The Government plans to fast track Income Tax Act reforms as well as source funds from the international markets to bridge a Sh40 billion revenue deficit. National Treasury cabinet secretary Henry Rotich yesterday hinted at borrowing from overseas lenders as an option for sourcing funds for infrastructure projects and mitigate against revenue losses the country experienced during electioneering and prolonged drought.
Though he did not indicate when Treasury would tap the global credit market, Rotich said the decision would be informed by certain factors like investors’ appetite for Kenyan debt.
During a briefing on the state of economy in Nairobi yesterday, Rotich defended the government’s borrowing both from local and international markets saying it was within sustained levels of the Gross Domestic Product (GDP) even as critics say the country was soaking up too much debt.
“Currently, we are within sustainable levels of 50 per cent to the GDP compared to some emerging economies such as Ghana which is at more than 70 per cent.

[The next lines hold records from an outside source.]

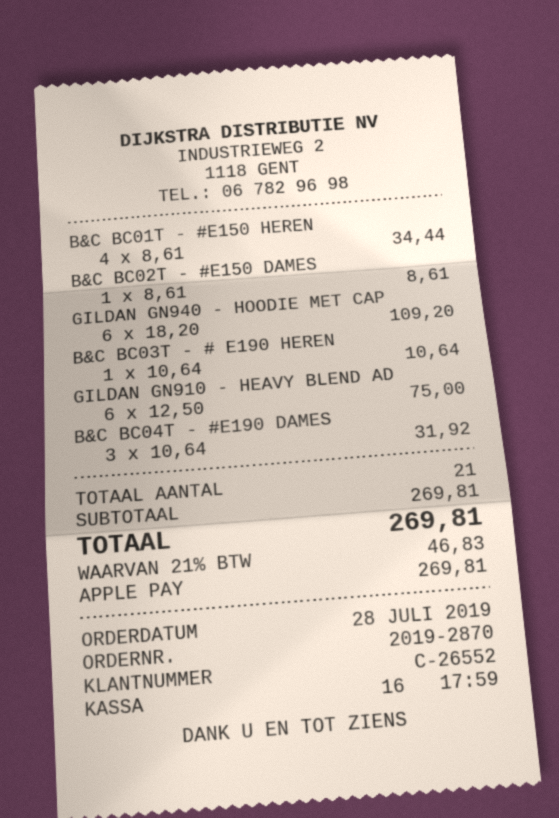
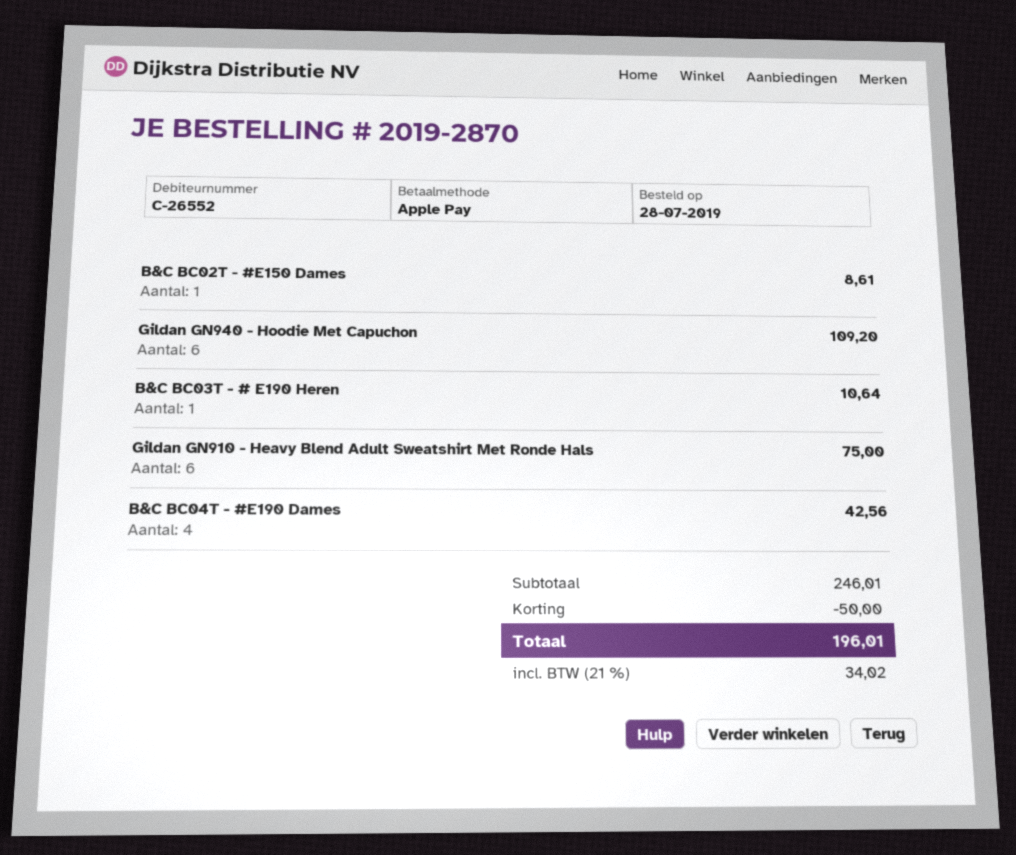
B&C BC01T - #E150 HEREN: 4 for 34.44 -> none
B&C BC04T - #E190 DAMES: 3 for 31.92 -> 4 for 42.56
subtotal: 269.81 -> 246.01
discount: none -> 50.00
tax: 21% = 46.83 -> 21% = 34.02
total: 269.81 -> 196.01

We borrow based on the size and capacity of our economy.
As a government we are cautious not to plunge the country into a borrowing distress,” said Rotich. On enhancing revenue base, Rotich confirmed that government and Kenya Revenue Authority would implement tax administrative and legislative to expand the revenue base.
“By end of next week, we will release draft proposals to the income tax law for public input before presenting it to the National Assembly through the Finance Bill of 2018/19,” Rotich confirmed. He maintained that the government will ensure budget deficit is maintained at 6.4 per cent in the current financial year and further reduced to below six per cent in the 2018/19 financial year and four per cent in the medium term.
Mid this year the Government exempted duty on sugar and powder milk imports to stabilise prices and extended a Sh9 billion subsidy programme for maize imports to cushion Kenyans against the high cost of foodstuff.
Tax waivers led to revenue taking a plunge but the subsidies have since been terminated. “The exemptions contributed largely to revenue reduction since May to the end of October even though economic growth slowed down due to delay of investments; effects of the prolonged drought and electioneering,” said Rotich.
Following the end of the subsidies ,50 per cent import duty will be reinstated for maize imports at the end of this month, while sugar sourced from outside the Common Market for Eastern and Southern Africaand East African Community duty will attract a 100 per cent duty. On the economic front, he said the GDP is forecast to rise to more than six per cent next year if political tension and drought ease.
“The country has been remained strong despite the nullification of the presidential election on September 30 . This has been largely supported by the robust economic fundamentals,” he added.
At the same time Rotich dismissed the Nasa motivated boycotts targeting products and services of firms allegedly supporting the Jubilee Party as “misplaced, backward initiative and one that cannot have great impact in the economy”.
“Economic sabotage can only happen if it is being driven from an external front. This is a self defeatist, backward move and completely misplaced. It cannot happen in a progressive country like Kenya,” he said.